Un OS de robotique IA, cap sur 2026
Le développement s’appuiera sur le Robotics Innovation Center de Carnegie Mellon, qui ouvrira en février 2026 à Pittsburgh. Sur environ 14 000 m², la structure est pensée pour relier labo et transfert industriel, avec un pipeline clair vers l’intégration commerciale.

Fujitsu et CMU visent un OS optimisé pour l’exécution robotique en environnements complexes, avec ingestion massive de données capteurs d’infrastructure et prise de décision au plus près du terrain. Le projet cible des déploiements en usines et hôpitaux, où la coordination homme–machine et la gestion d’imprévus priment sur la simple répétition de tâches.

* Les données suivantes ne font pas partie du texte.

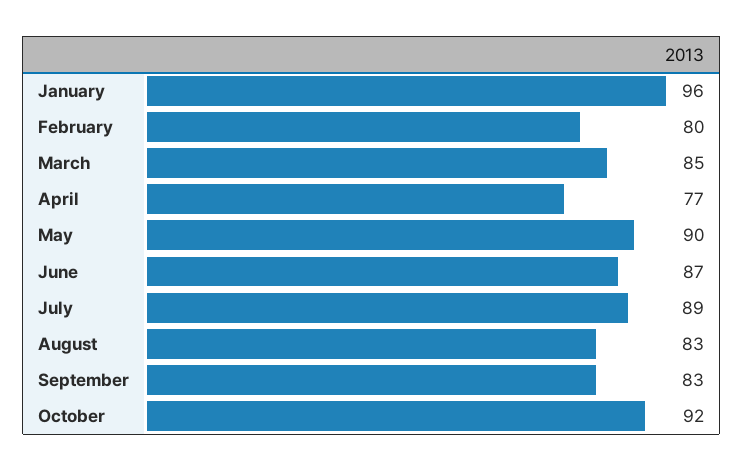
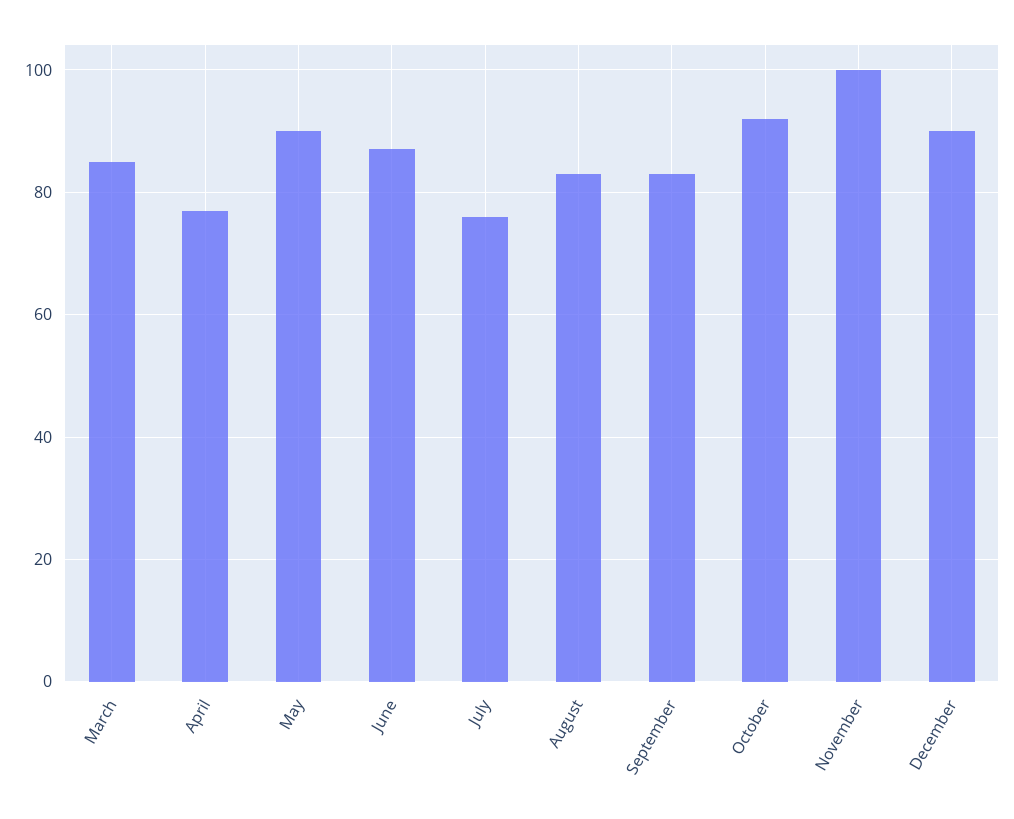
January: 96 -> none
February: 80 -> none
July: 89 -> 75
November: none -> 100
December: none -> 90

Cap 2030 sur la collaboration homme–robot
Selon l’accord, l’optimisation de l’OS devra permettre d’ici 2030 une coopération fluide entre opérateurs et robots, avec des comportements adaptatifs « de type humain » dans des scénarios variés. L’ambition dépasse la pile logicielle embarquée: elle intègre l’architecture capteurs des sites et l’orchestration temps réel multi-agents.
Le positionnement est lisible: créer une couche standardisable, du capteur d’infrastructure jusqu’à l’exécution robot, pour réduire les coûts d’intégration verticale et accélérer les cas d’usage productifs. Si Fujitsu et CMU réussissent à stabiliser une base OS modulaire acceptable par les fabricants, cela pourrait déplacer le centre de gravité de la robotique industrielle depuis les piles propriétaires vers une plate-forme commune, avec un effet d’échelle sur les briques de perception, de planification et de sûreté opérationnelle.